Dataset records: Begin

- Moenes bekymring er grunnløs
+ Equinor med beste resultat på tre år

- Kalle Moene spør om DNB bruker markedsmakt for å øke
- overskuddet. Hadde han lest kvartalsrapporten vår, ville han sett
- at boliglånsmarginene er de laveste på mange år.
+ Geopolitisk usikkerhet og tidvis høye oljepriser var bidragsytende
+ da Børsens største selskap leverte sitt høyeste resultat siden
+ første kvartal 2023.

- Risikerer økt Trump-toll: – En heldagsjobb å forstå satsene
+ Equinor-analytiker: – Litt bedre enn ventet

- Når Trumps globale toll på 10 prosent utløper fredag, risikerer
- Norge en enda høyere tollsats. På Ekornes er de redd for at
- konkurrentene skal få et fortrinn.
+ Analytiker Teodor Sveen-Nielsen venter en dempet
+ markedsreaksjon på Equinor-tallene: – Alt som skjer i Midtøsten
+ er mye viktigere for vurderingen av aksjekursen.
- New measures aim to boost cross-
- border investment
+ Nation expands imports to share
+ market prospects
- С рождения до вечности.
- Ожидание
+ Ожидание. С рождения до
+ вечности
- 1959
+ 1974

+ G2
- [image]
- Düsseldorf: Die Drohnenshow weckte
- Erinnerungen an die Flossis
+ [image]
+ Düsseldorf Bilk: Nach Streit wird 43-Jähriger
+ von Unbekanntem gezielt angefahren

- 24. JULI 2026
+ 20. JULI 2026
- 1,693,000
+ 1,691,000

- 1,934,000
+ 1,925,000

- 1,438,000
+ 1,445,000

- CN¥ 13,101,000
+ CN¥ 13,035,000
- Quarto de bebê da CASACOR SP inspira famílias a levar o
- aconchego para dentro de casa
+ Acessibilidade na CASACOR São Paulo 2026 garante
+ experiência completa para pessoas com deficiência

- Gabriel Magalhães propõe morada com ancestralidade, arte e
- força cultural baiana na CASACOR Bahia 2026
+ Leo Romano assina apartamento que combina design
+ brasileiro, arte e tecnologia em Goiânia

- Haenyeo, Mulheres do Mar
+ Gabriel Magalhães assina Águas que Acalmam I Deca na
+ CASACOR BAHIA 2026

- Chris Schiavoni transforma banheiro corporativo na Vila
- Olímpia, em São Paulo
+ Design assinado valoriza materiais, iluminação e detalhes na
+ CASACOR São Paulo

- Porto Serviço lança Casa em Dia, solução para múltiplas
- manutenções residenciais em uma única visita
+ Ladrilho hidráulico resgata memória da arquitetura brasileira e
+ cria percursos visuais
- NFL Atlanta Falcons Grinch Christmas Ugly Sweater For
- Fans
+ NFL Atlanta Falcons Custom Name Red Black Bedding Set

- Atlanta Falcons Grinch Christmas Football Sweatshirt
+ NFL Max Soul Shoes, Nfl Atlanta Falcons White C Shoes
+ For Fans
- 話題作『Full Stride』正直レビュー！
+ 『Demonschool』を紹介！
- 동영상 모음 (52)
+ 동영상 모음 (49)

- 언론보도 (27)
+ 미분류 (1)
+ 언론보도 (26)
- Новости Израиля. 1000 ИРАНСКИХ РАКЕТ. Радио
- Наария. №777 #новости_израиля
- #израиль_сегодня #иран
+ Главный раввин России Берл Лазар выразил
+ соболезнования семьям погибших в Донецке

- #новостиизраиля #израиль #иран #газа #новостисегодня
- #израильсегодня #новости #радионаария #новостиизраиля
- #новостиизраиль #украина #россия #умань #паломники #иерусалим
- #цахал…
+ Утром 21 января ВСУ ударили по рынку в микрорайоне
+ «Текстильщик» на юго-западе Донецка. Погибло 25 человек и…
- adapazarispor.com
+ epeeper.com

Dataset records: End

Work instruction
What you give back must be the stretch above, starting at the line with "- 1,693,000" and ending at the line with "- Atlanta Falcons", copied exactly.

Answer for this exercise
- 1,693,000
+ 1,691,000

- 1,934,000
+ 1,925,000

- 1,438,000
+ 1,445,000

- CN¥ 13,101,000
+ CN¥ 13,035,000
- Quarto de bebê da CASACOR SP inspira famílias a levar o
- aconchego para dentro de casa
+ Acessibilidade na CASACOR São Paulo 2026 garante
+ experiência completa para pessoas com deficiência

- Gabriel Magalhães propõe morada com ancestralidade, arte e
- força cultural baiana na CASACOR Bahia 2026
+ Leo Romano assina apartamento que combina design
+ brasileiro, arte e tecnologia em Goiânia

- Haenyeo, Mulheres do Mar
+ Gabriel Magalhães assina Águas que Acalmam I Deca na
+ CASACOR BAHIA 2026

- Chris Schiavoni transforma banheiro corporativo na Vila
- Olímpia, em São Paulo
+ Design assinado valoriza materiais, iluminação e detalhes na
+ CASACOR São Paulo

- Porto Serviço lança Casa em Dia, solução para múltiplas
- manutenções residenciais em uma única visita
+ Ladrilho hidráulico resgata memória da arquitetura brasileira e
+ cria percursos visuais
- NFL Atlanta Falcons Grinch Christmas Ugly Sweater For
- Fans
+ NFL Atlanta Falcons Custom Name Red Black Bedding Set

- Atlanta Falcons Grinch Christmas Football Sweatshirt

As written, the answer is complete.